Without the pictures, write the listing out again exactly as it appears.

### Exercise material
--

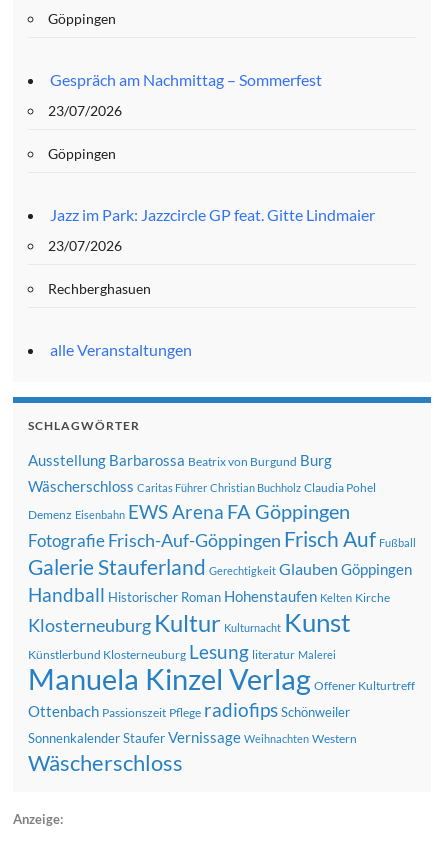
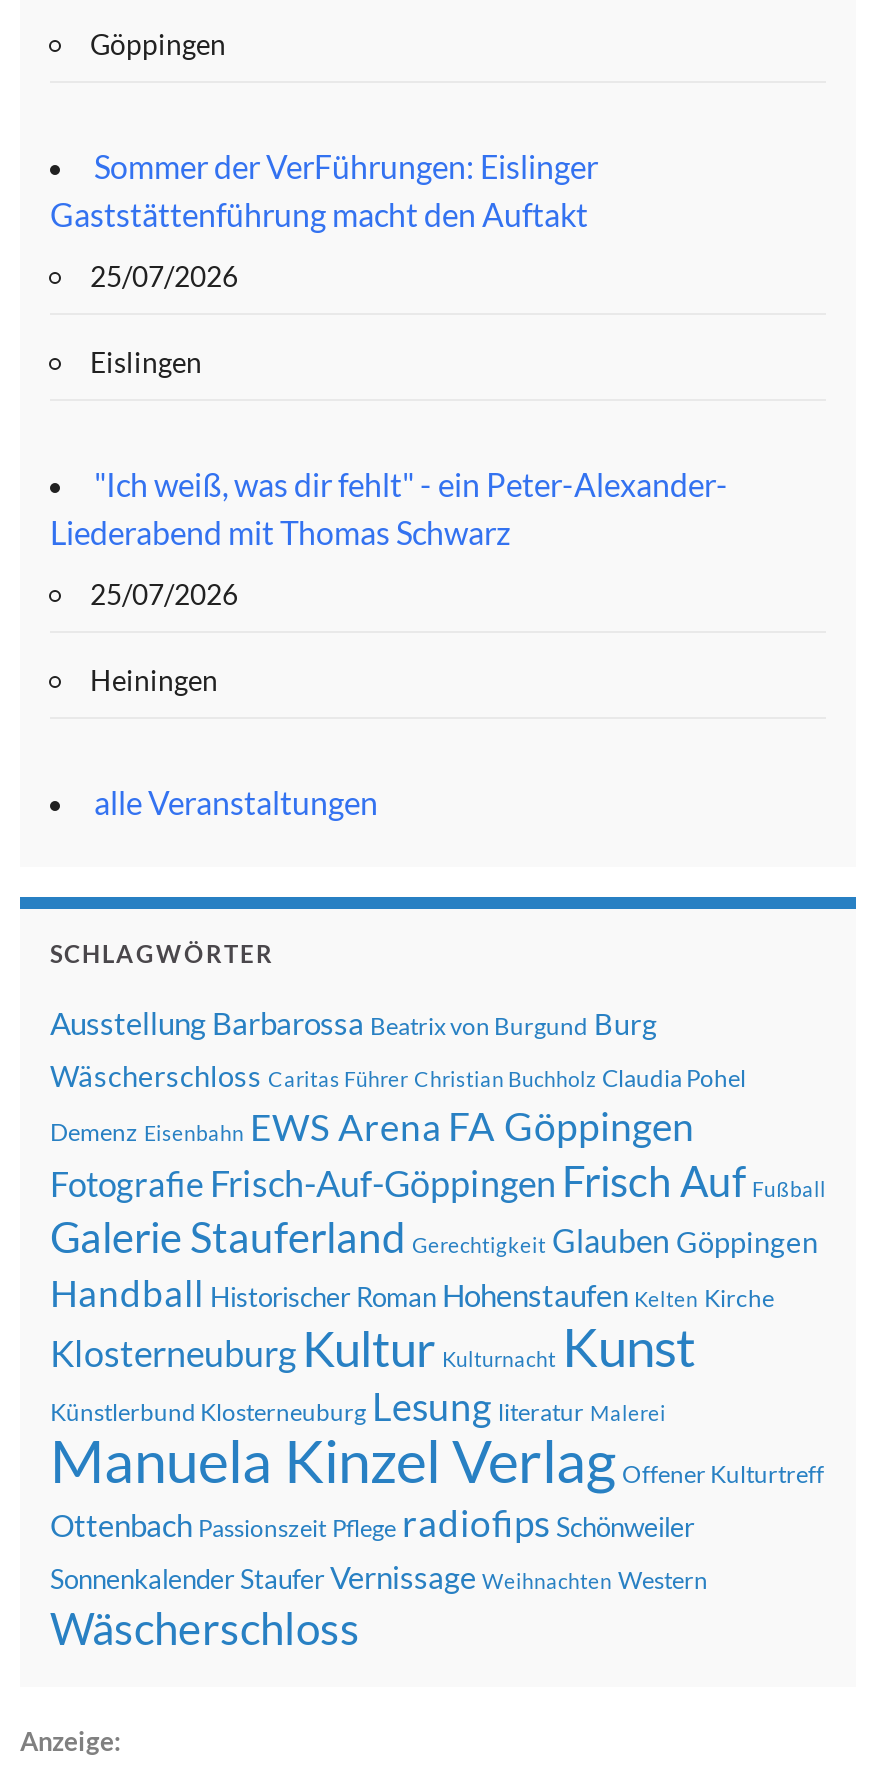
- Gespräch am Nachmittag – Sommerfest
+ Sommer der VerFührungen: Eislinger
+ Gaststättenführung macht den Auftakt

- 23/07/2026
+ 25/07/2026

- Göppingen
+ Eislingen

- Jazz im Park: Jazzcircle GP feat. Gitte Lindmaier
+ "Ich weiß, was dir fehlt" - ein Peter-Alexander-
+ Liederabend mit Thomas Schwarz

- 23/07/2026
+ 25/07/2026

- Rechberghasuen
+ Heiningen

--

### Finished task
- Gespräch am Nachmittag – Sommerfest
+ Sommer der VerFührungen: Eislinger
+ Gaststättenführung macht den Auftakt

- 23/07/2026
+ 25/07/2026

- Göppingen
+ Eislingen

- Jazz im Park: Jazzcircle GP feat. Gitte Lindmaier
+ "Ich weiß, was dir fehlt" - ein Peter-Alexander-
+ Liederabend mit Thomas Schwarz

- 23/07/2026
+ 25/07/2026

- Rechberghasuen
+ Heiningen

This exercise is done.